Below are the records. Retype exactly the lines between the lines holding "customer number: K9069 -> K0969" and "total: 88.60 -> 149.00", inclusive.

_ _ _ _ _

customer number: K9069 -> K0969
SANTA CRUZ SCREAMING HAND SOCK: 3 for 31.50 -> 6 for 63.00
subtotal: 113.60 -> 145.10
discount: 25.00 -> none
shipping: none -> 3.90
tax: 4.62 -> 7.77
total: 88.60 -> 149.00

_ _ _ _ _

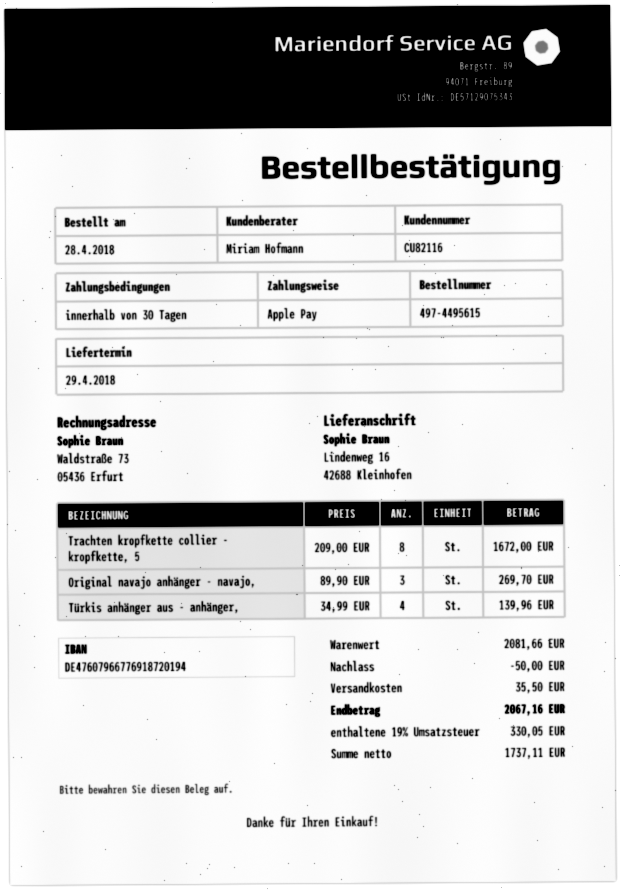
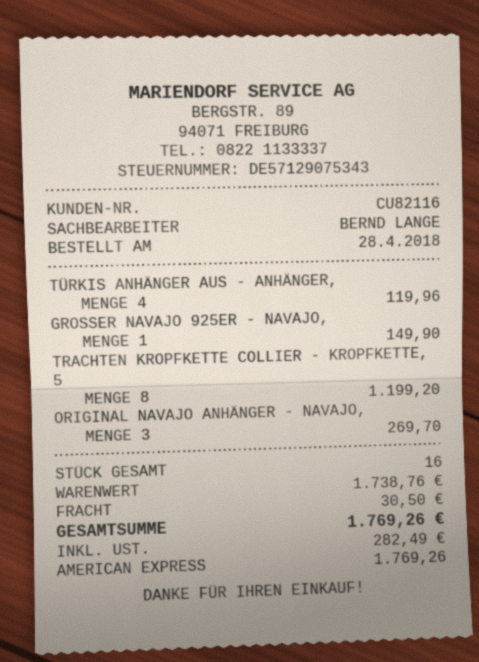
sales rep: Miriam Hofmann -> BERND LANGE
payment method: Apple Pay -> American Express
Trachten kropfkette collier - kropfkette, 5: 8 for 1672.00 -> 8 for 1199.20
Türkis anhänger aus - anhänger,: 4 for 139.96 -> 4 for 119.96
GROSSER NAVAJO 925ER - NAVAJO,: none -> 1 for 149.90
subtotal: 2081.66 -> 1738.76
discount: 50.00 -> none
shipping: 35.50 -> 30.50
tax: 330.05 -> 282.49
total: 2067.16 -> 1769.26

_ _ _ _ _

» **Result of this task**:
customer number: K9069 -> K0969
SANTA CRUZ SCREAMING HAND SOCK: 3 for 31.50 -> 6 for 63.00
subtotal: 113.60 -> 145.10
discount: 25.00 -> none
shipping: none -> 3.90
tax: 4.62 -> 7.77
total: 88.60 -> 149.00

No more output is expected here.